Transport is also a challenge. “Transport in Nigeria is hellishly expensive, and typically run by small companies – one, two, three truck people that are not that reliable. With the unreliable transporters, you’ve got bad roads, you’ve got harassment by government officials on the roads. This afternoon I counted my permits that I carry with me in my vehicle – 48 different documents. And then they stop you on the road, and they count your documents, and they say, you don’t have this paper, and that paper, and they try and squeeze money out of you by selling you another permit.”

Despite these troubles, Burger believes Nigeria’s business environment has improved considerably over the past decade. “I’ve seen a vast, vast improvement in ten years. I mean ten years ago if you went out on a Sunday, you got stopped at a police roadblock with the policeman literally putting a gun to your head and demanding your vehicle papers to try and intimidate you into giving him money. Now that doesn’t happen anymore. It has improved a lot. I mean in the last six months I’ve driven 30,000km on the roads across south-western Nigeria – and they’ve started putting money into fixing up the roads. There are still vast areas where the roads are still really, really bad – but the roads have gotten better.”

Burger is also encouraged by the fact corruption is a daily debate in the press. “It is openly talked about, and openly condemned.”

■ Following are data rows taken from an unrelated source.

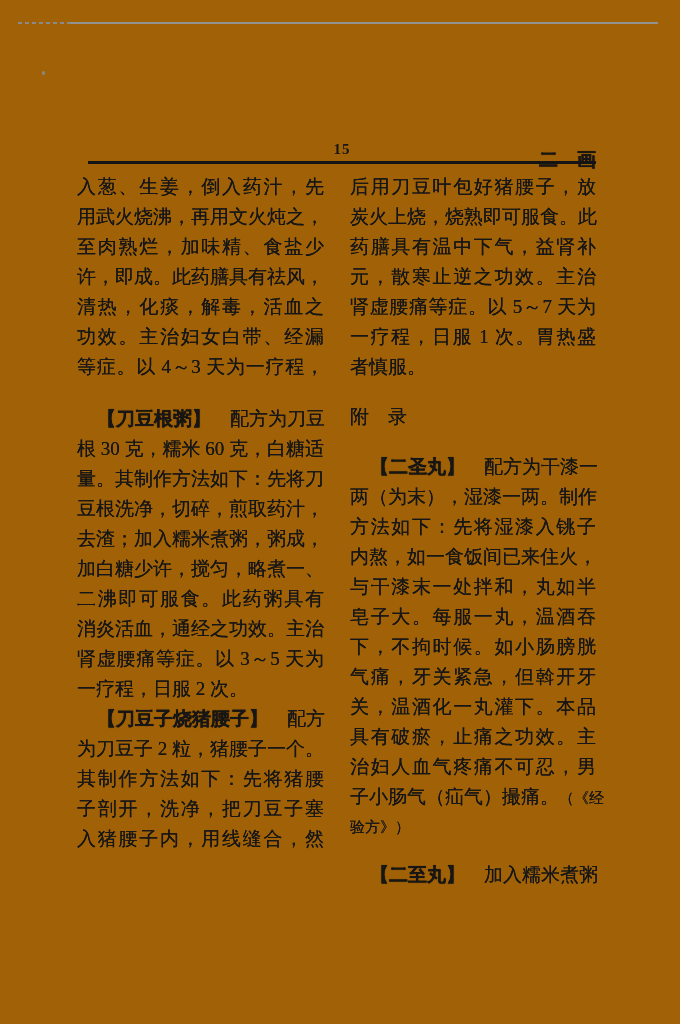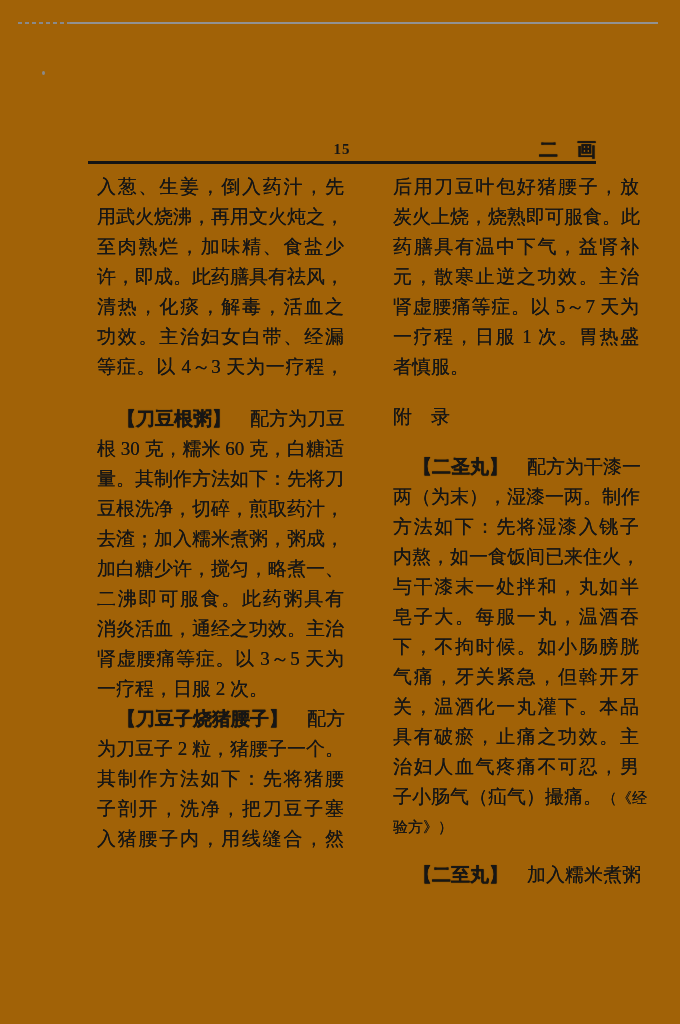"二 画" .section { top: 137px -> 147px }
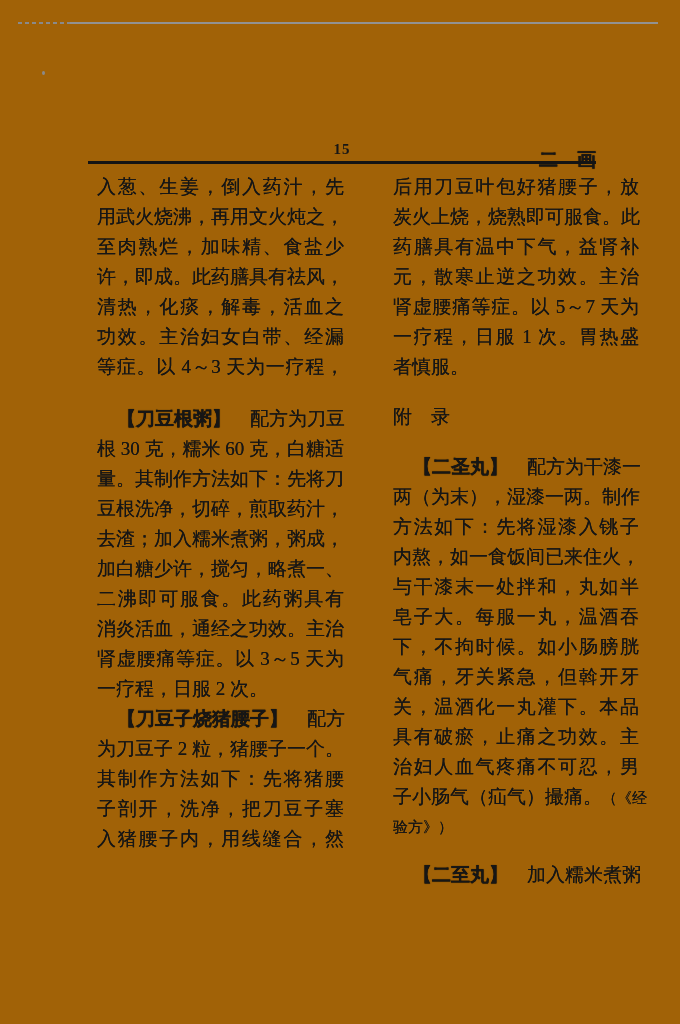"入葱、生姜，倒入药汁，先" .col-left { left: 97px -> 77px }
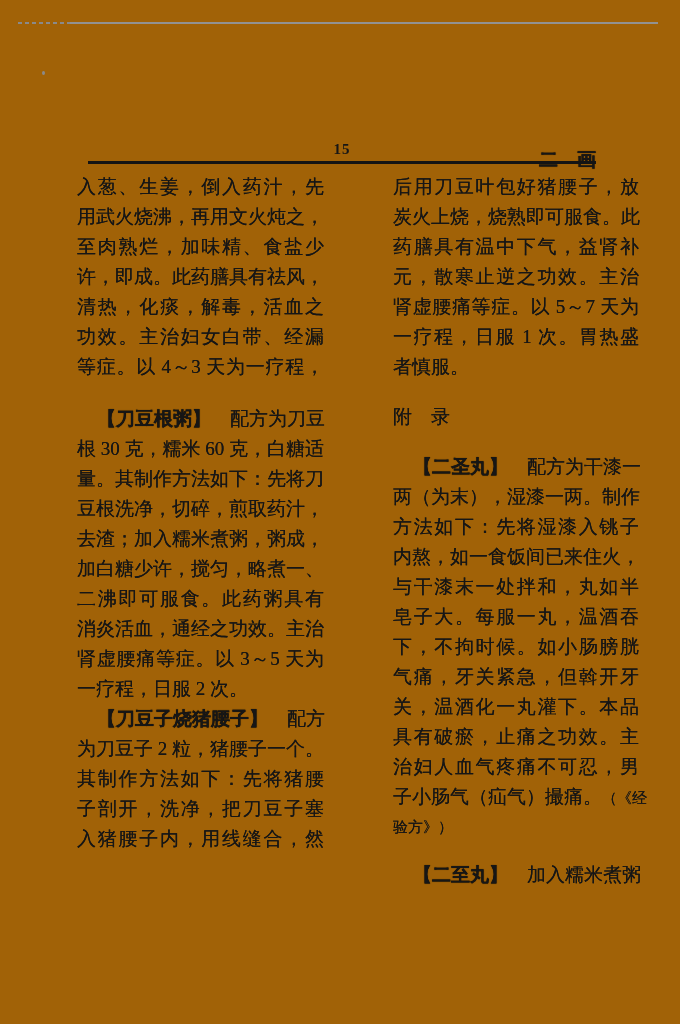"后用刀豆叶包好猪腰子，放" .col-right { margin-left: 43px -> none }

“I think Nigerians have reached the bottom of the pit, they’ve been through the deepest, deepest dark dip, and they saw what happened to their lives and they said, ‘hell no, we don’t want this’. It remains a challenging environment, but I’m of the opinion, that in the ten years that I’ve been here, it has gotten a lot better. If they continue on the path that they are on now – this is not going to be a bad place to be in another five to ten years’ time,” he said.